DIRECTIONS.
In the copy, keep every word of the data below and none of its pictures.

DATA FOR REVIEW.
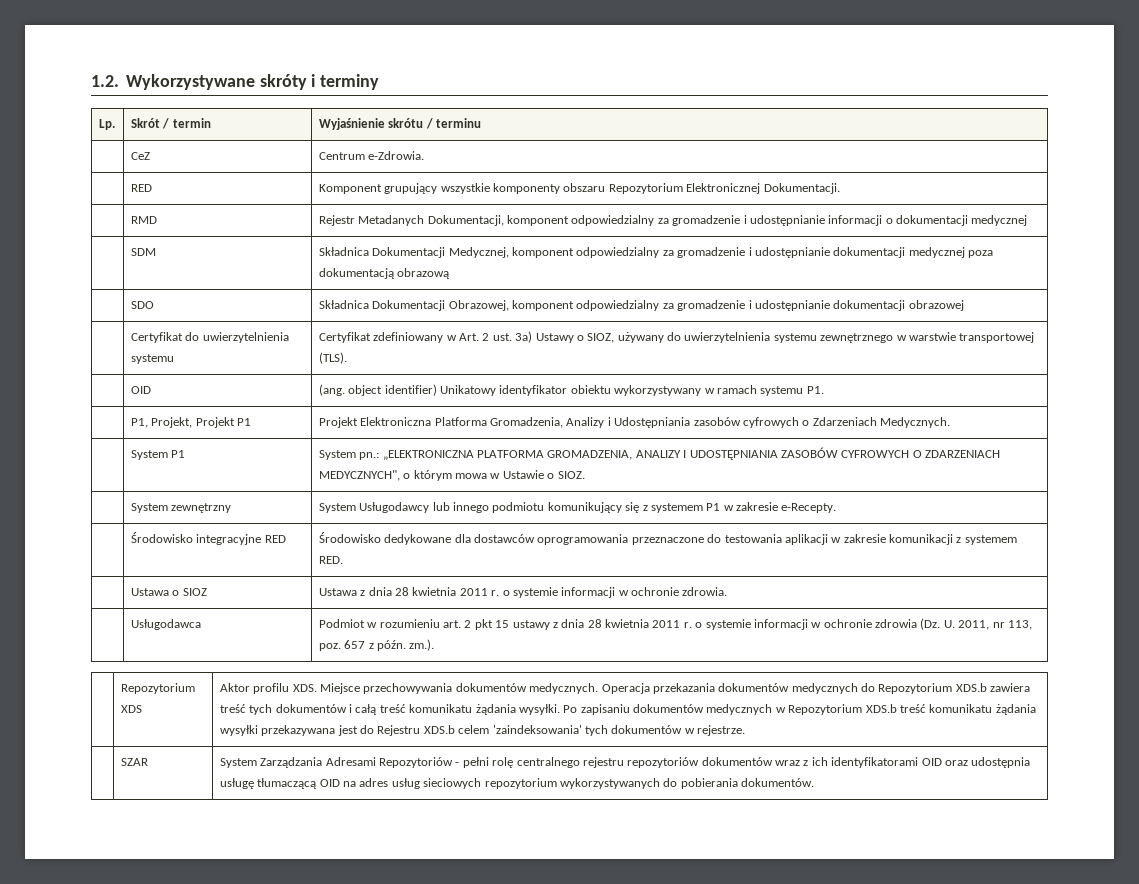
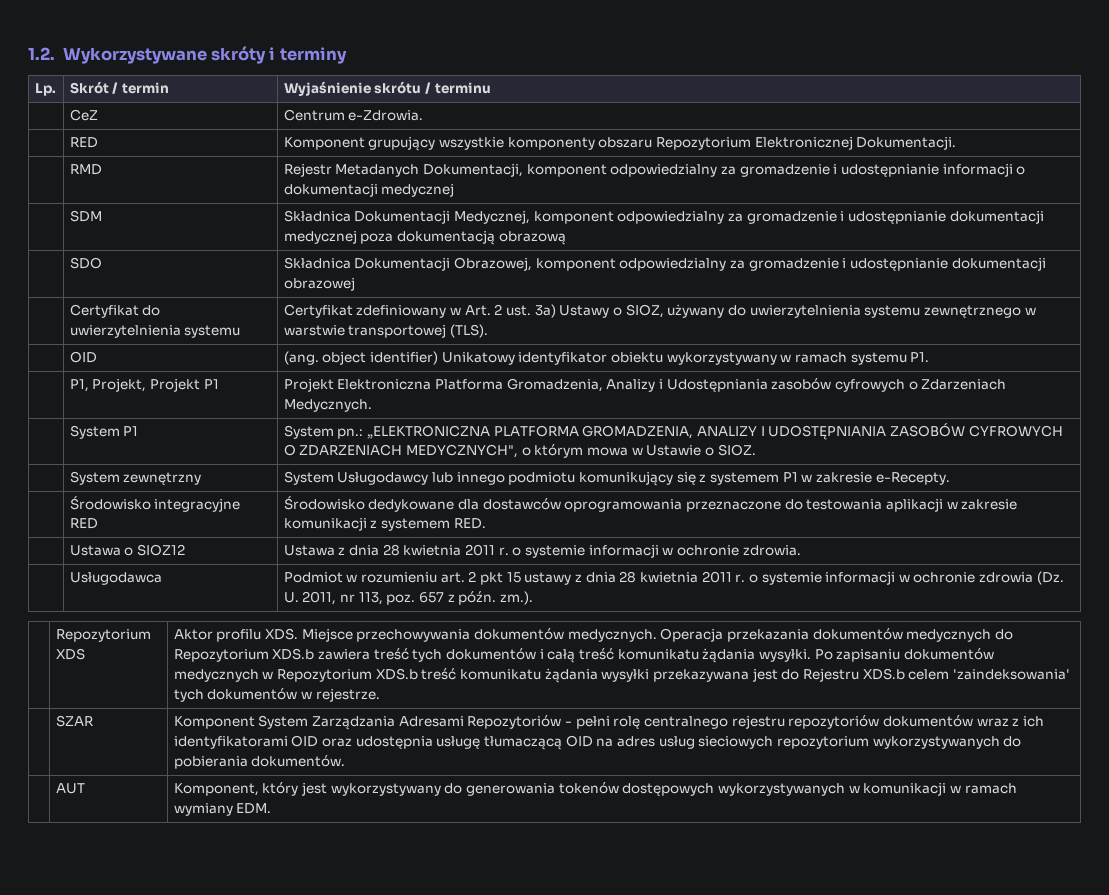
- | Ustawa o SIOZ | Ustawa z dnia 28 kwietnia 2011 r. o systemie informacji w ochronie zdrowia.
+ | Ustawa o SIOZ12 | Ustawa z dnia 28 kwietnia 2011 r. o systemie informacji w ochronie zdrowia.
- | SZAR | System Zarządzania Adresami Repozytoriów - pełni rolę centralnego rejestru repozytoriów dokumentów wraz z ich identyfikatorami OID oraz udostępnia usługę tłumaczącą OID na adres usług sieciowych repozytorium wykorzystywanych do pobierania dokumentów.
+ | SZAR | Komponent System Zarządzania Adresami Repozytoriów - pełni rolę centralnego rejestru repozytoriów dokumentów wraz z ich identyfikatorami OID oraz udostępnia usługę tłumaczącą OID na adres usług sieciowych repozytorium wykorzystywanych do pobierania dokumentów.
+ | AUT | Komponent, który jest wykorzystywany do generowania tokenów dostępowych wykorzystywanych w komunikacji w ramach wymiany EDM.

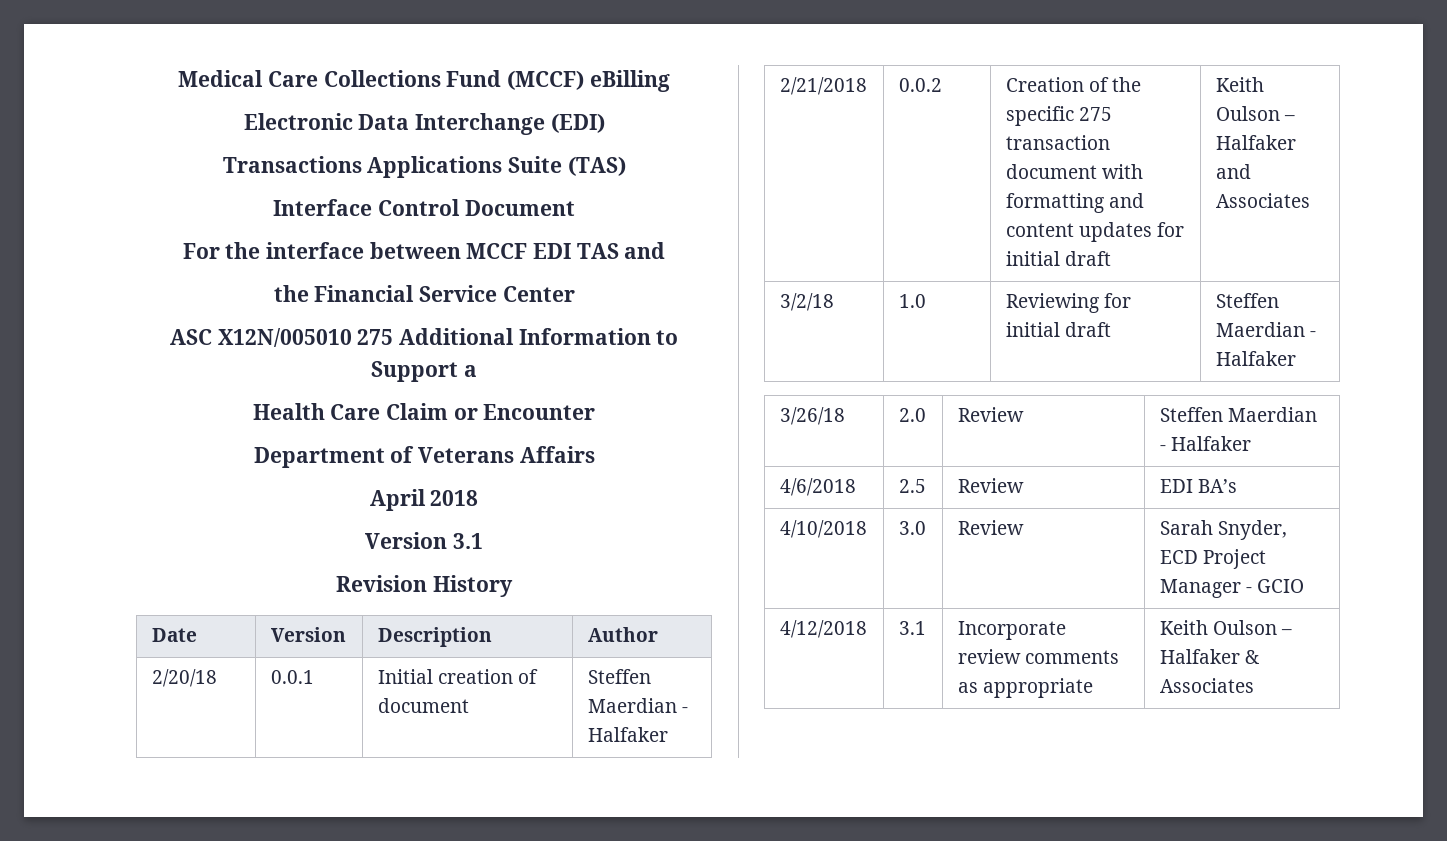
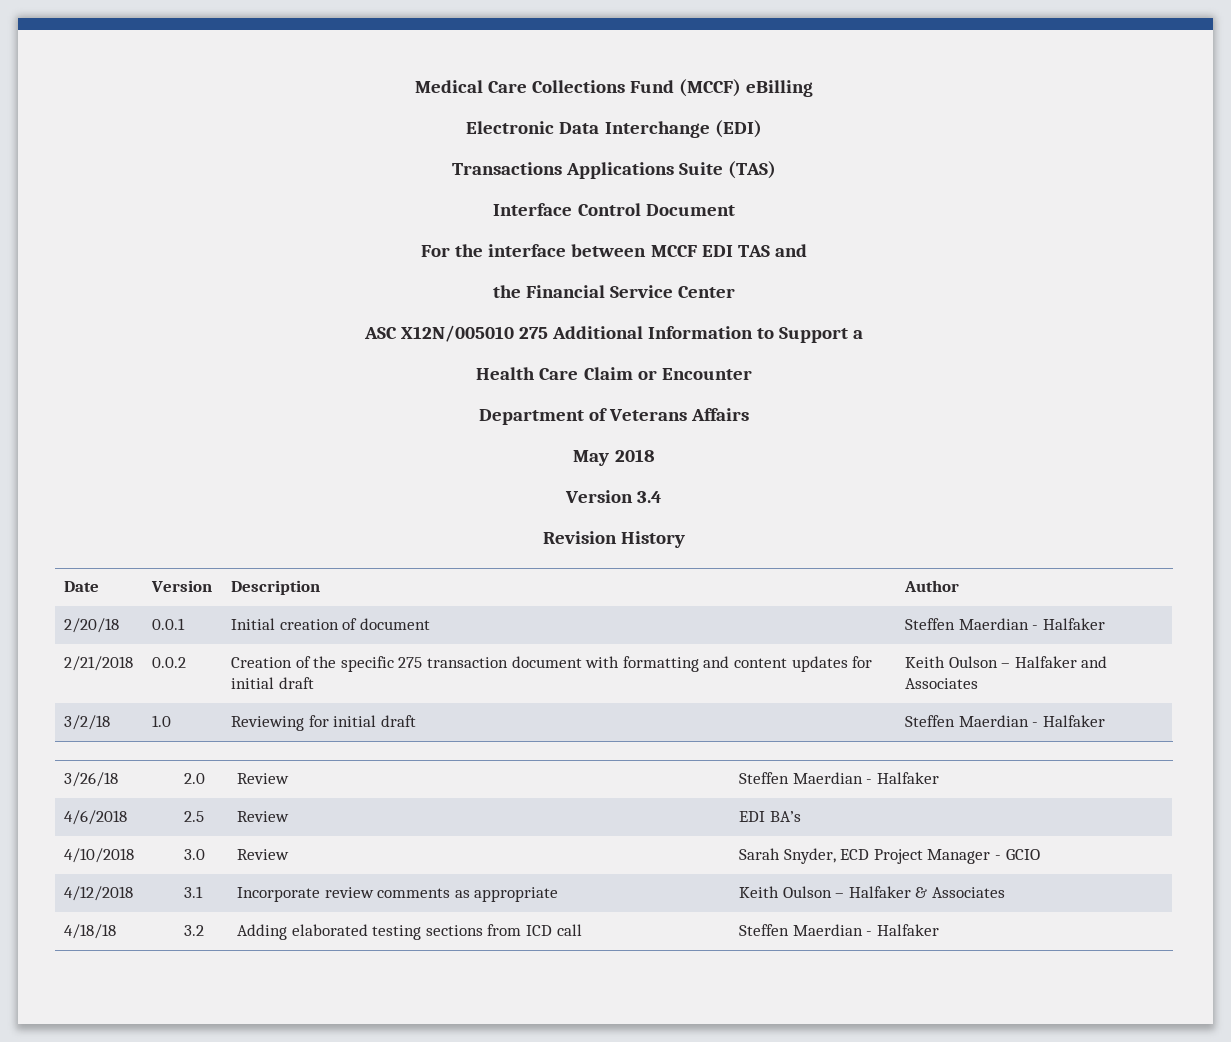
- April 2018
+ May 2018
- Version 3.1
+ Version 3.4
+ 4/18/18 | 3.2 | Adding elaborated testing sections from ICD call | Steffen Maerdian - Halfaker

ANSWER TO THE EXERCISE.
- | Ustawa o SIOZ | Ustawa z dnia 28 kwietnia 2011 r. o systemie informacji w ochronie zdrowia.
+ | Ustawa o SIOZ12 | Ustawa z dnia 28 kwietnia 2011 r. o systemie informacji w ochronie zdrowia.
- | SZAR | System Zarządzania Adresami Repozytoriów - pełni rolę centralnego rejestru repozytoriów dokumentów wraz z ich identyfikatorami OID oraz udostępnia usługę tłumaczącą OID na adres usług sieciowych repozytorium wykorzystywanych do pobierania dokumentów.
+ | SZAR | Komponent System Zarządzania Adresami Repozytoriów - pełni rolę centralnego rejestru repozytoriów dokumentów wraz z ich identyfikatorami OID oraz udostępnia usługę tłumaczącą OID na adres usług sieciowych repozytorium wykorzystywanych do pobierania dokumentów.
+ | AUT | Komponent, który jest wykorzystywany do generowania tokenów dostępowych wykorzystywanych w komunikacji w ramach wymiany EDM.

- April 2018
+ May 2018
- Version 3.1
+ Version 3.4
+ 4/18/18 | 3.2 | Adding elaborated testing sections from ICD call | Steffen Maerdian - Halfaker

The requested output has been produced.